### WHAT THE TASK REQUIRES
Reproduce only what runs from the line containing "and process signals" to the line containing "left: 16px ->" in the records below, inclusive. Keep it exact, and keep the pictures out.

### INPUT RECORDS
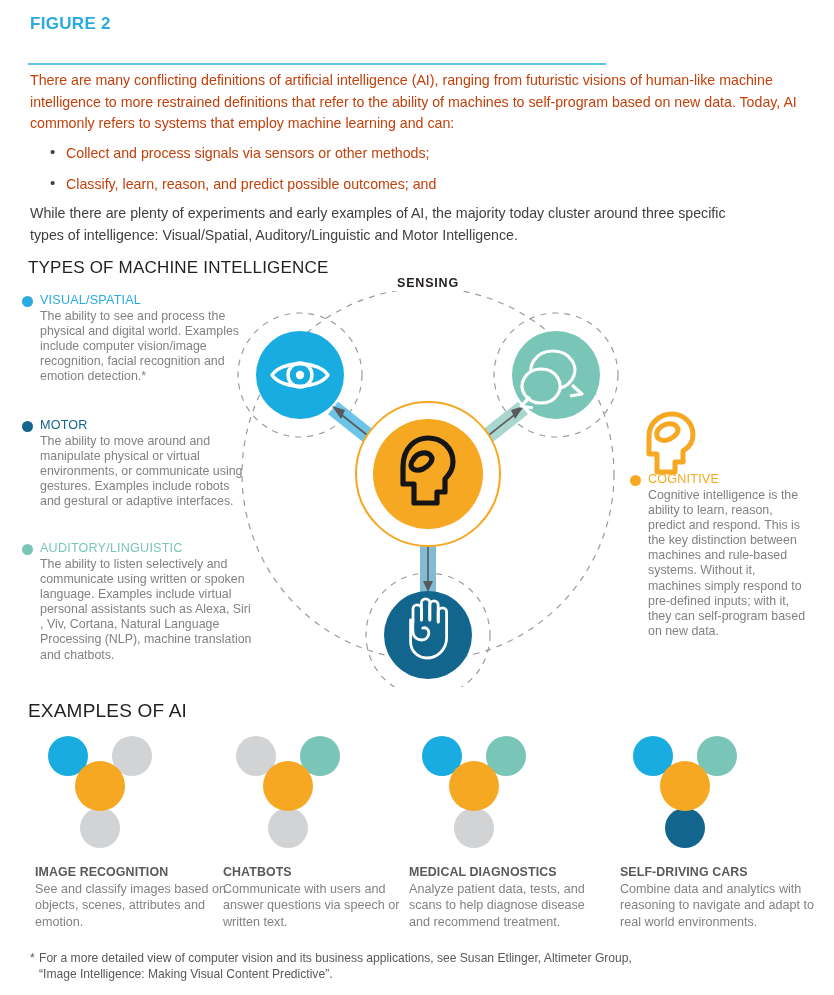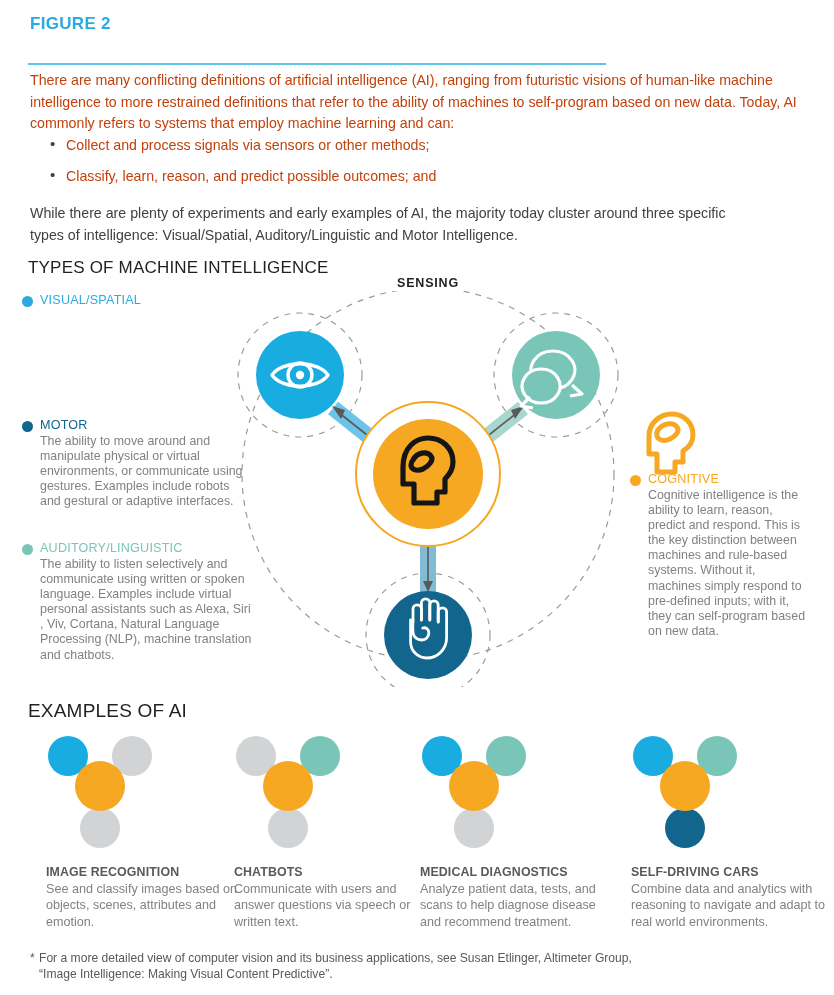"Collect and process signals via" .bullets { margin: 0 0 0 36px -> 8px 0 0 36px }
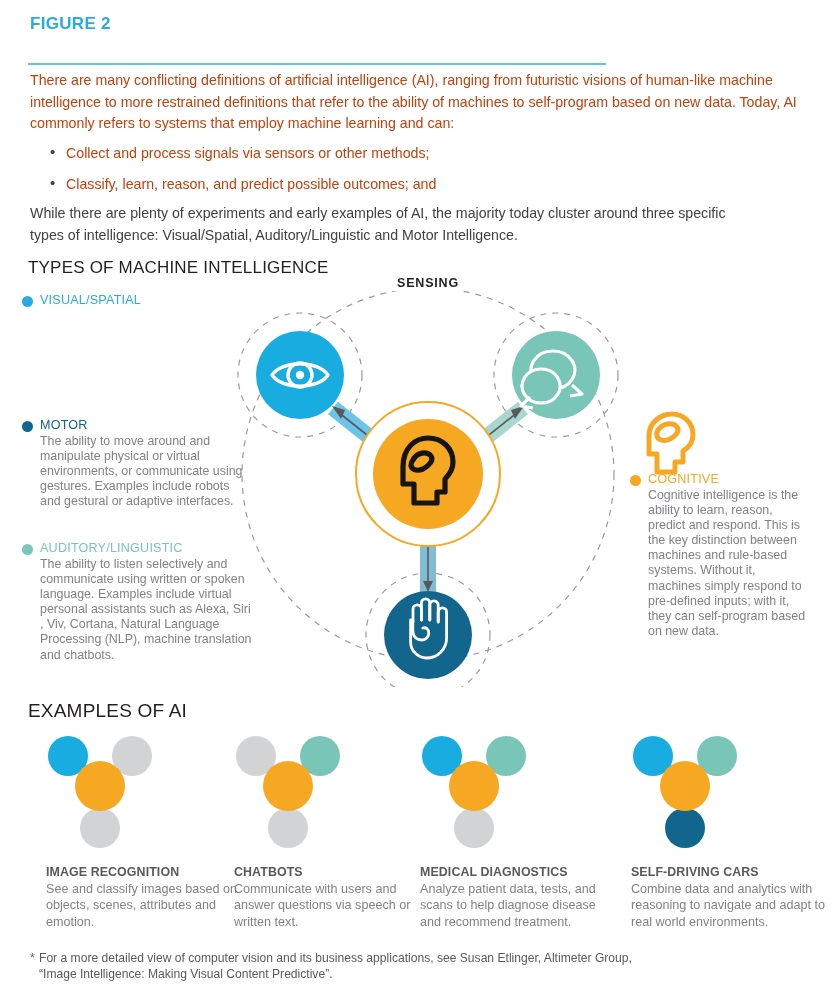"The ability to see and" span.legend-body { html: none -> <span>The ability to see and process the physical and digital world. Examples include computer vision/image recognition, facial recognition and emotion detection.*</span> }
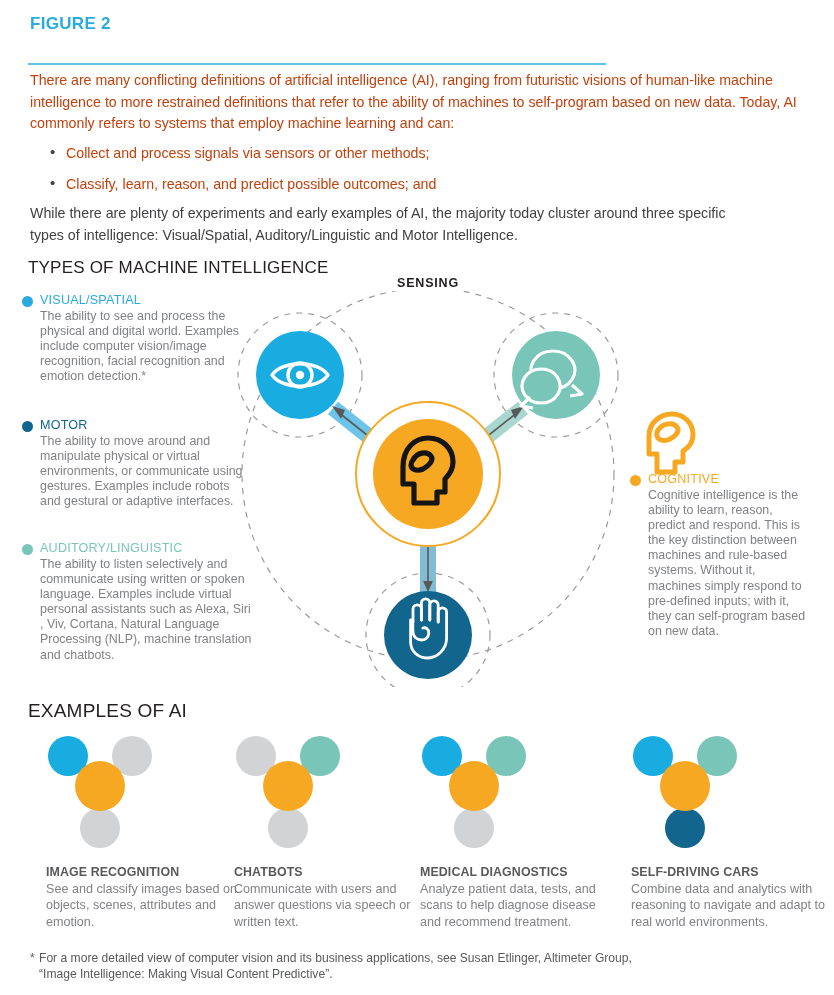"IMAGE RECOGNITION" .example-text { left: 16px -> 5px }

...

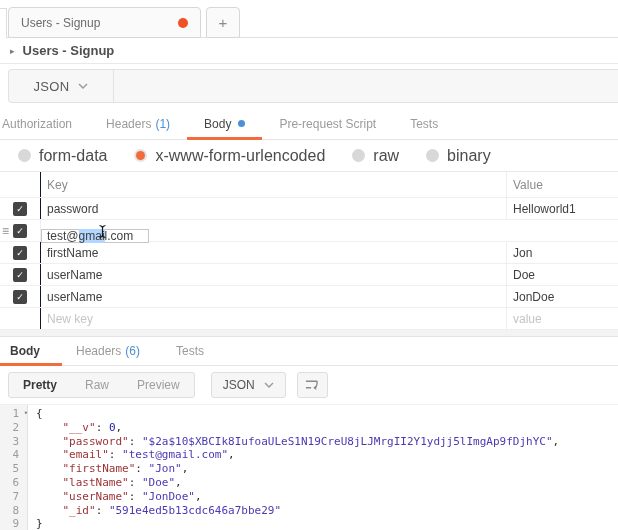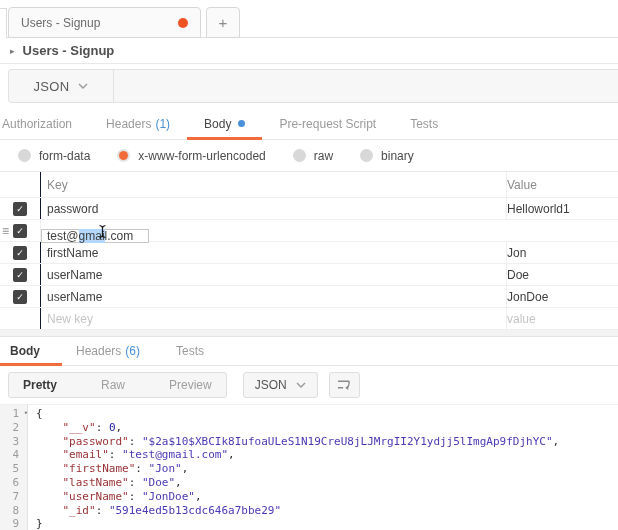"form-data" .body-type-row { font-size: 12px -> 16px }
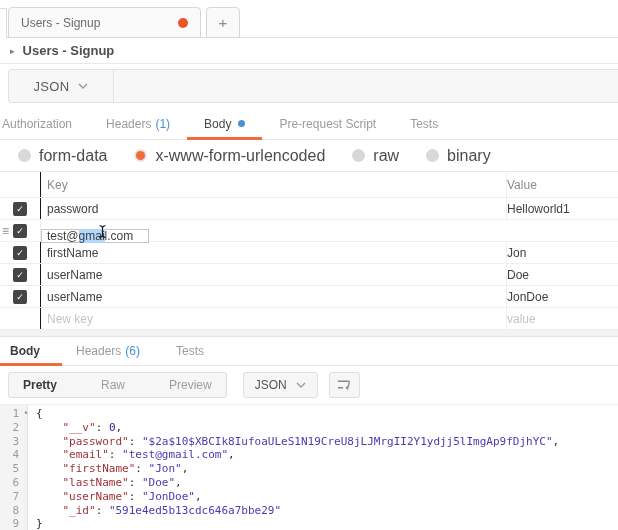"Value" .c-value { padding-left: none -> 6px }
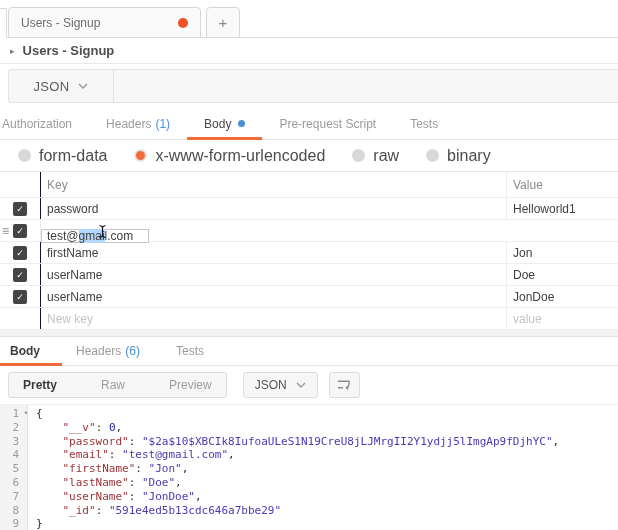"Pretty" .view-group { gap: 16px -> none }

--

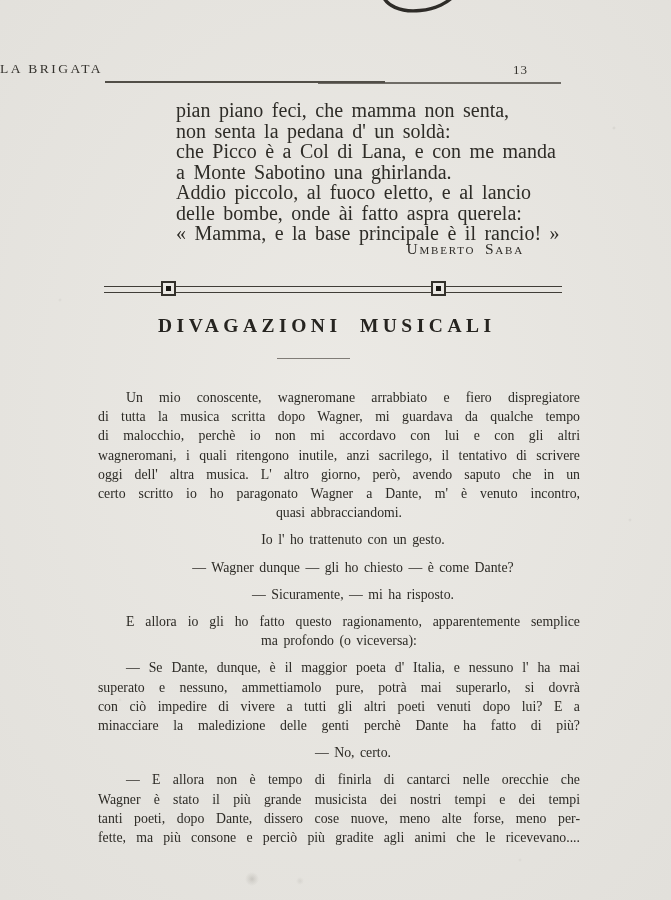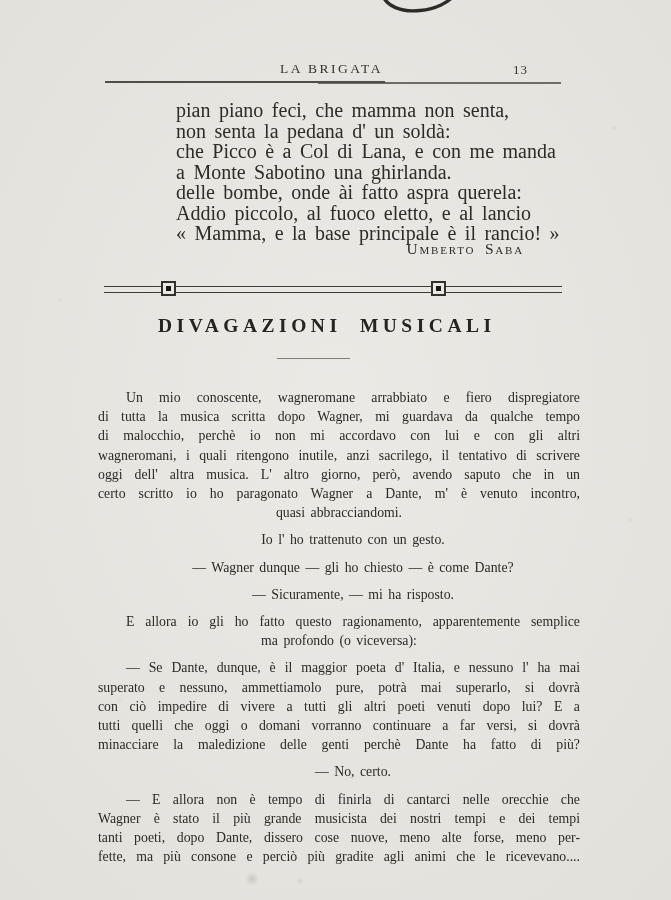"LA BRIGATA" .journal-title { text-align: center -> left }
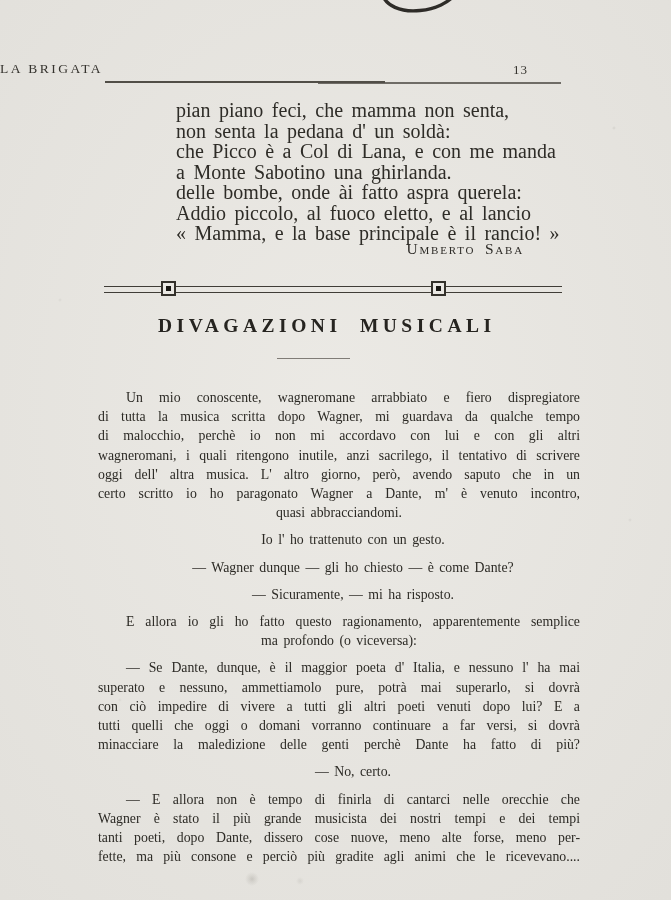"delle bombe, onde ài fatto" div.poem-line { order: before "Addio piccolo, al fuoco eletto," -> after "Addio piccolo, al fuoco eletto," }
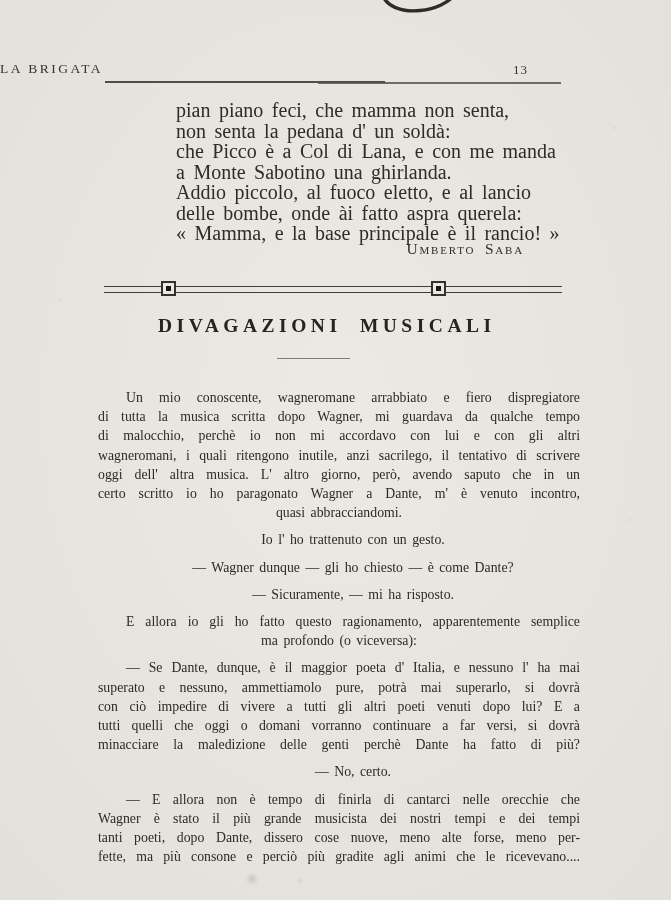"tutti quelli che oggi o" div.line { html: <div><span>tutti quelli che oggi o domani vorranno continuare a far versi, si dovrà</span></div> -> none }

### ANSWER FOR THE TASK
"Collect and process signals via" .bullets { margin: 0 0 0 36px -> 8px 0 0 36px }
"The ability to see and" span.legend-body { html: none -> <span>The ability to see and process the physical and digital world. Examples include computer vision/image recognition, facial recognition and emotion detection.*</span> }
"IMAGE RECOGNITION" .example-text { left: 16px -> 5px }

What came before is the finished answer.